Although I participated with Rudi’s second wife in a large, expensive study of China’s state enterprises, I was already too old to play along the game of knowing what they have to do. In the early 1990s, I advised the WB and government donors on reforming Africa’s foreign aid but nothing happened as discussed years later by Bill Easterly in his book “The Elusive Quest for Growth…”. I didn’t dance with the donors’ bureaucracy but learned a few thing that helped me a lot while working in Beijing for 3 years. I tried but failed to teach those lessons to Rudi’s wife so I was not surprised that the study was ignored despite its huge cost. In particular, you have to spend a lot of time looking for the right people to help —never assume that because you can deliver a lot of other people’s money to someone else that money would be enough incentive for them to do as you want. In LA, I had been always advising people who had great projects or huge debts but when I moved to DC in 1985, I started to help government politicians and officers whose personal projects I was not supposed to help. That study turned out to be a personal project for too many people on both sides of the table.
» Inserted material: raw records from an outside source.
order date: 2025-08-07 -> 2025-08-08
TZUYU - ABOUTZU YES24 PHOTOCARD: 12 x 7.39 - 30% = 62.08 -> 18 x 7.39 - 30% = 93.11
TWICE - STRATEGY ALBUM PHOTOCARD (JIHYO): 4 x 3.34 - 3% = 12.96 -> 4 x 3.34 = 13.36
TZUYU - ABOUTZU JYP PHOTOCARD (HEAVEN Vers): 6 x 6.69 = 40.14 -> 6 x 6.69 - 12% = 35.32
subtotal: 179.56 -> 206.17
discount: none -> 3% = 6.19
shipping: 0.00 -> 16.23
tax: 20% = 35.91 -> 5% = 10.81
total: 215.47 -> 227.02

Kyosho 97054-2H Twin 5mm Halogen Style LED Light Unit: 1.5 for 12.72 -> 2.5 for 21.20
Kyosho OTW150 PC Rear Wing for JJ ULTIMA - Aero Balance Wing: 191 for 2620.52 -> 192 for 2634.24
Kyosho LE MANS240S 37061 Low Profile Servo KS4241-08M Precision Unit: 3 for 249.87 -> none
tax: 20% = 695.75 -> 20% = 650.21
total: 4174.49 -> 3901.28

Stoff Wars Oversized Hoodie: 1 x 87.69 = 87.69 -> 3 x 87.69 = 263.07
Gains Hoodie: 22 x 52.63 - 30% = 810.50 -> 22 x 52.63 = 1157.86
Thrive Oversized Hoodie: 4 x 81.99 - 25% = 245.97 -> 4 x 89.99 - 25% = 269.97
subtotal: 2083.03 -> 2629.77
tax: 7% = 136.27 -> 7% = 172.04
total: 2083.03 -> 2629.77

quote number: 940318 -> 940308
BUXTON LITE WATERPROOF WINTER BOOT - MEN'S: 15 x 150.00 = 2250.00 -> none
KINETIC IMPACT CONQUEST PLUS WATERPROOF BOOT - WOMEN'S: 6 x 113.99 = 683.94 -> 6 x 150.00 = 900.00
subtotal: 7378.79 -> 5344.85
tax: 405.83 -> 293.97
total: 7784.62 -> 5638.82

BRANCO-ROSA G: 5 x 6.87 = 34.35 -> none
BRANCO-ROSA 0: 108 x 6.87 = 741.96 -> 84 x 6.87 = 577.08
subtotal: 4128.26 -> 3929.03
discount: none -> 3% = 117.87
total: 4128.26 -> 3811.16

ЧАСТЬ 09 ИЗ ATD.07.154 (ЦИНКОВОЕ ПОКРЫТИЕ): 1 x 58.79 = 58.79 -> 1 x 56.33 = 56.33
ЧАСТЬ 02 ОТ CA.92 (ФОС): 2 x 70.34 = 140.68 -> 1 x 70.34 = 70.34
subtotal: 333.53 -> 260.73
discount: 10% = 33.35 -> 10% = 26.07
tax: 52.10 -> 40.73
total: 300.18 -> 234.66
In the 1990s, I used to be an avid reader of PK’s serious analysis but I stopped reading it when it took me too much time to figure out how serious his analysis was. Also, since I was involved in several financial and fiscal crisis, I’m familiar with the KR&CR’s book but I think it’s just a collection of poor data. They built their narrative on data over centuries when we can hardly built a good narrative of recent crises on reliable and relevant data. Also, they tried to find similarities across crises but you have to look at the differences too. If the purpose of the analysis is to build a general theory of financial crises, then focus on the similarities. But if the purpose is also to understand what government interventions are needed to end the crises, then focus on how a government should take account of the circumstances of the crisis is dealing with. Let us say that there are no two crises alike.
I think that in Israel, Stan convinced the government of the need for a "sudden stop" to end its soaring inflation around 1980. Then, as central banker there, he simply set the interest rate to be identical to the U.S. central bank interest rate, which had the same effect as pegging the Israeli currency to the dollar. The theory worked out well in practice.
Arnold's reminiscence posts are fun.
Nice change of pace. Thanks for sharing.